- Born: c. 1650 England
- Died: c. 1711 (aged 60–61) Africa
- Occupations: Businessman and writer
- Known for: Advocated free trade in African slavery and governor of Cape Coast Castle
- Spouse: Lady Dorothy Thomas
- Children: Susanna Thomas

= Dalby Thomas =

English businessman and writer (c. 1650–1711)

Dalby Thomas (c. 1650–1711) was an English businessman and writer. Thomas was a commissioner of the glass duty, which administered taxes on bottles, dishes, and other glassware. Daniel Defoe became an accountant for Dalby Thomas in the fall of 1695, through 1699. Dalby Thomas was knighted 1 August 1703 at Windsor Castle -- "of Essex and London, general, and chief director for the Royal Africa Company"

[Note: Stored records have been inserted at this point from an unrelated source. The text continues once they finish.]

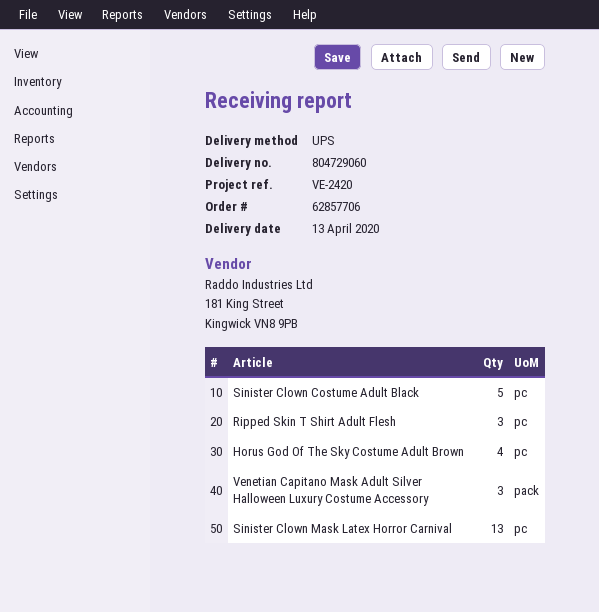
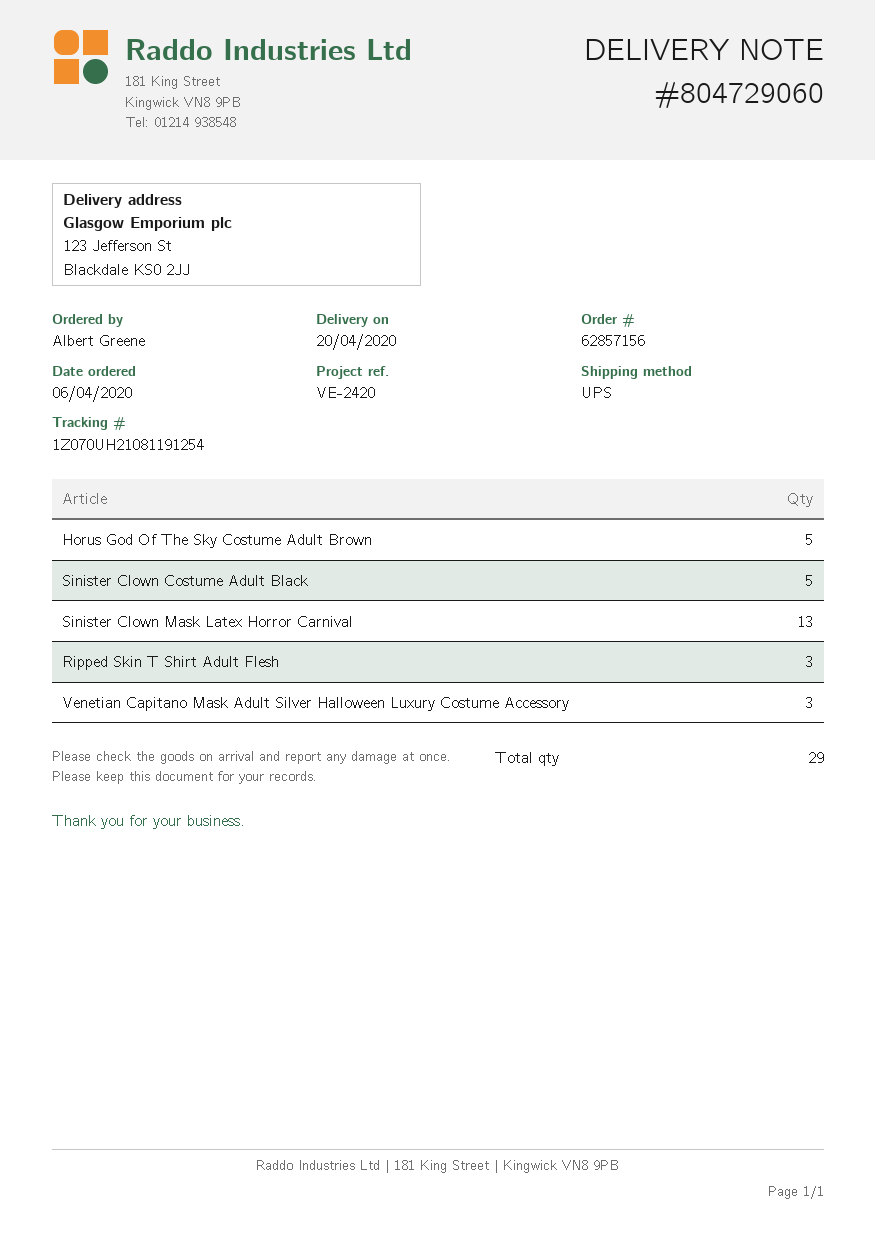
order number: 62857706 -> 62857156
delivery date: 2020-04-13 -> 2020-04-20
Horus God Of The Sky Costume Adult Brown: 4 -> 5

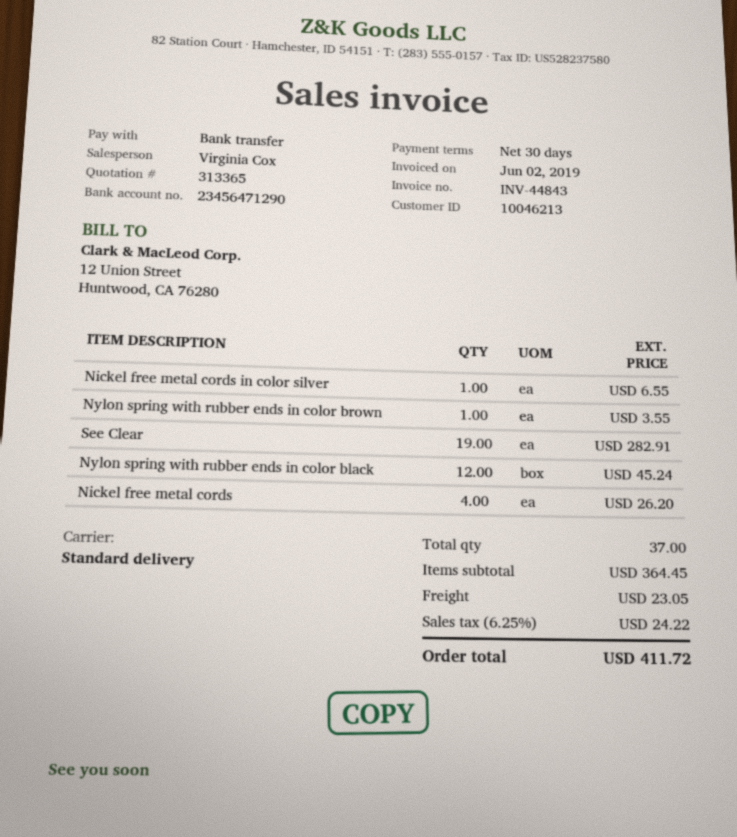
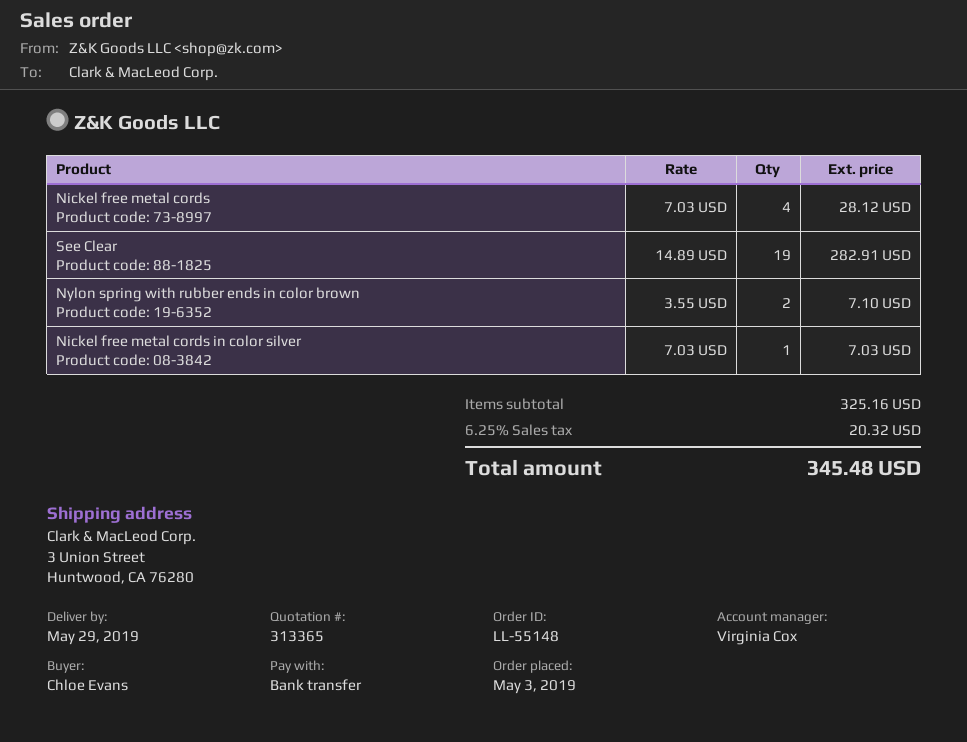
Nickel free metal cords in color silver: 1 for 6.55 -> 1 for 7.03
Nylon spring with rubber ends in color brown: 1 for 3.55 -> 2 for 7.10
Nylon spring with rubber ends in color black: 12 for 45.24 -> none
Nickel free metal cords: 4 for 26.20 -> 4 for 28.12
subtotal: 364.45 -> 325.16
shipping: 23.05 -> none
tax: 6.25% = 24.22 -> 6.25% = 20.32
total: 411.72 -> 345.48

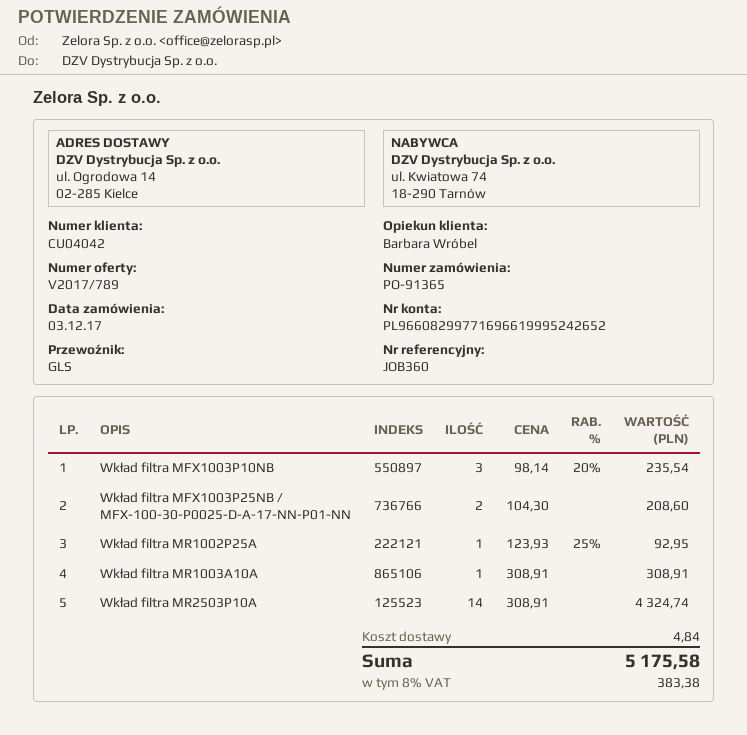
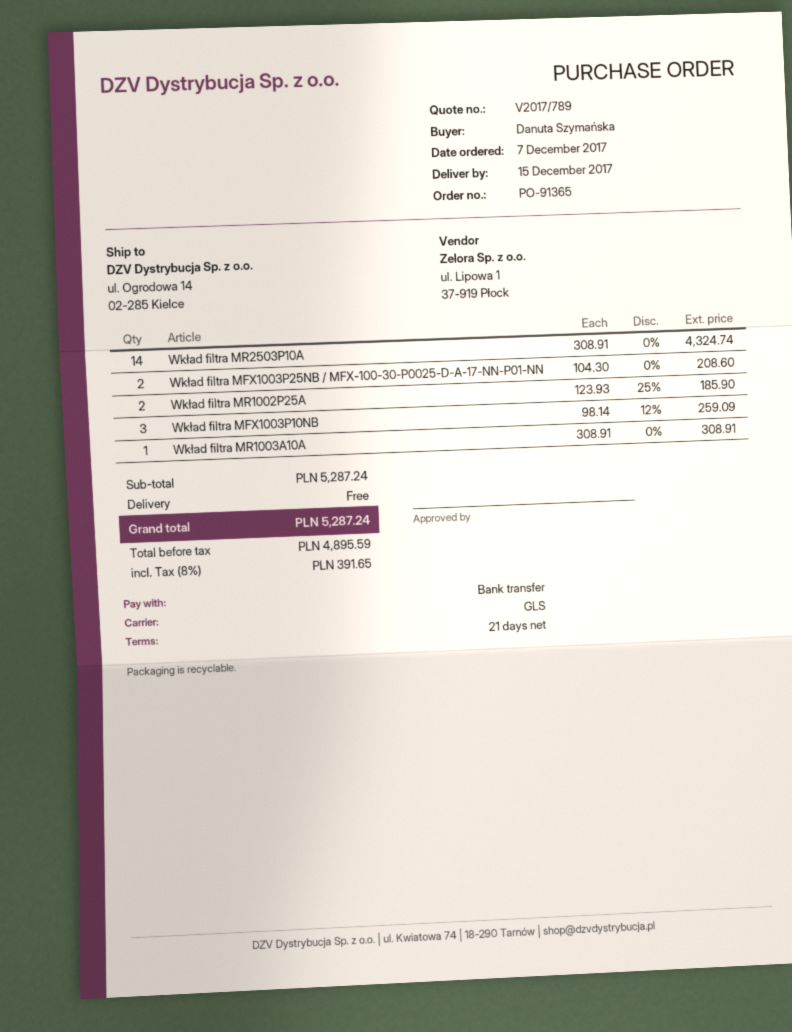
order date: 2017-12-03 -> 2017-12-07
Wkład filtra MFX1003P10NB: 3 x 98.14 - 20% = 235.54 -> 3 x 98.14 - 12% = 259.09
Wkład filtra MR1002P25A: 1 x 123.93 - 25% = 92.95 -> 2 x 123.93 - 25% = 185.90
shipping: 4.84 -> 0.00
tax: 8% = 383.38 -> 8% = 391.65
total: 5175.58 -> 5287.24

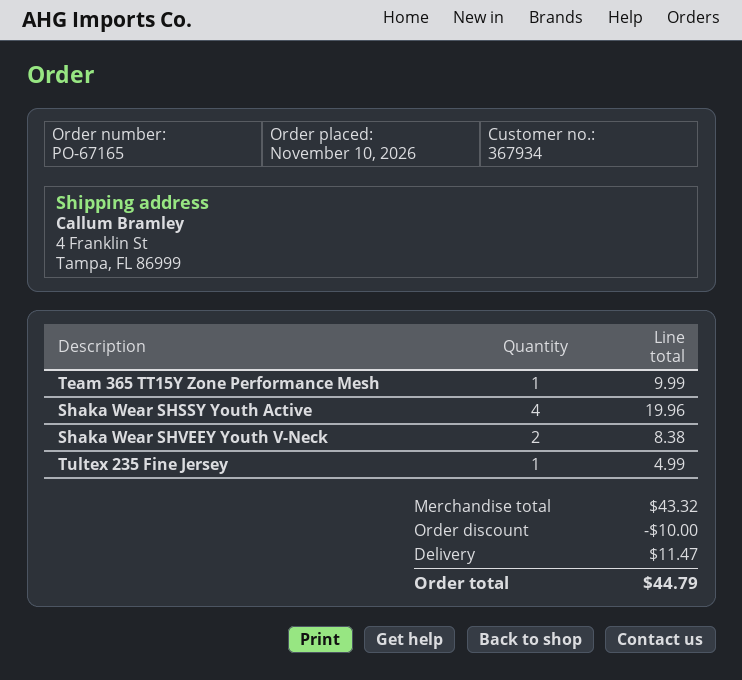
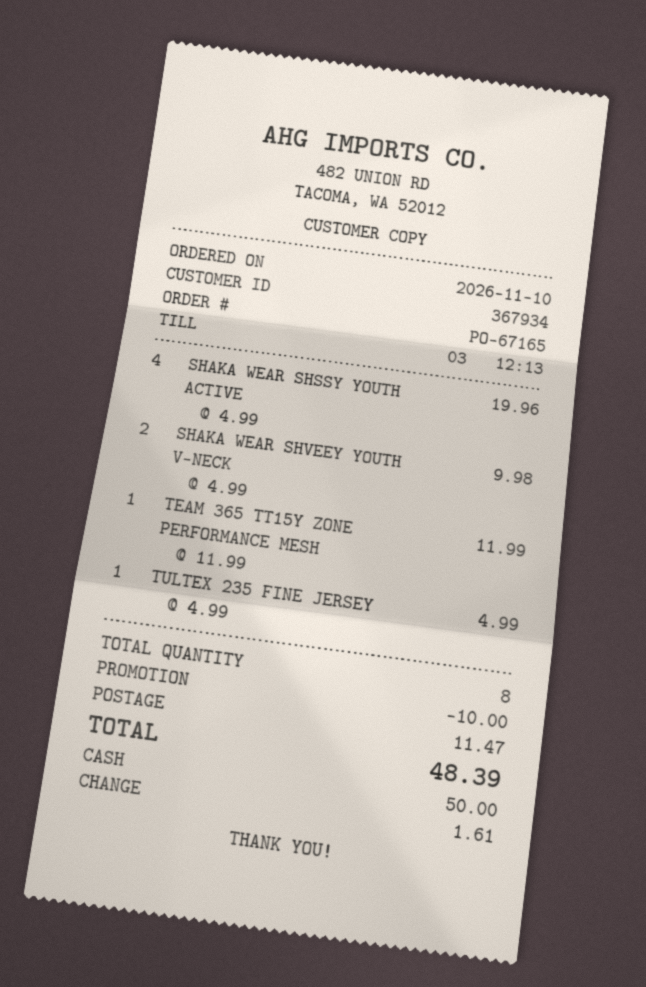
Team 365 TT15Y Zone Performance Mesh: 1 for 9.99 -> 1 for 11.99
Shaka Wear SHVEEY Youth V-Neck: 2 for 8.38 -> 2 for 9.98
total: 44.79 -> 48.39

Sir Dalby was governor (Agent-general) of Cape Coast Castle, 1703-1711, the main British slave fort on the West African coast. He died in Africa, but his wife Lady Dorothy Thomas and daughter Susanna used family money to pay for a new vicarage at St Mary’s Church, Hampton and built a lavish tomb to Sir Dalby.

==Slave Trade==
He wrote Historical Account of the Rise and Growth of the West-India Colonies and of the Great Advantages They Are to England, in Respect to Trade which was published in London in 1690. Here he advocated revoking the monopoly on trading in enslaved Africans, which at the time was enjoyed by the Royal African Company, arguing that free trade would lead to a reduction in the price of chattel slaves. Thomas called for the establishment of a great council of trade representing "every Plantation, Marritime, City, Company, Constitution and Trade, which would desire to send Members to it", which would draw up advisory documents for both Houses of Parliament.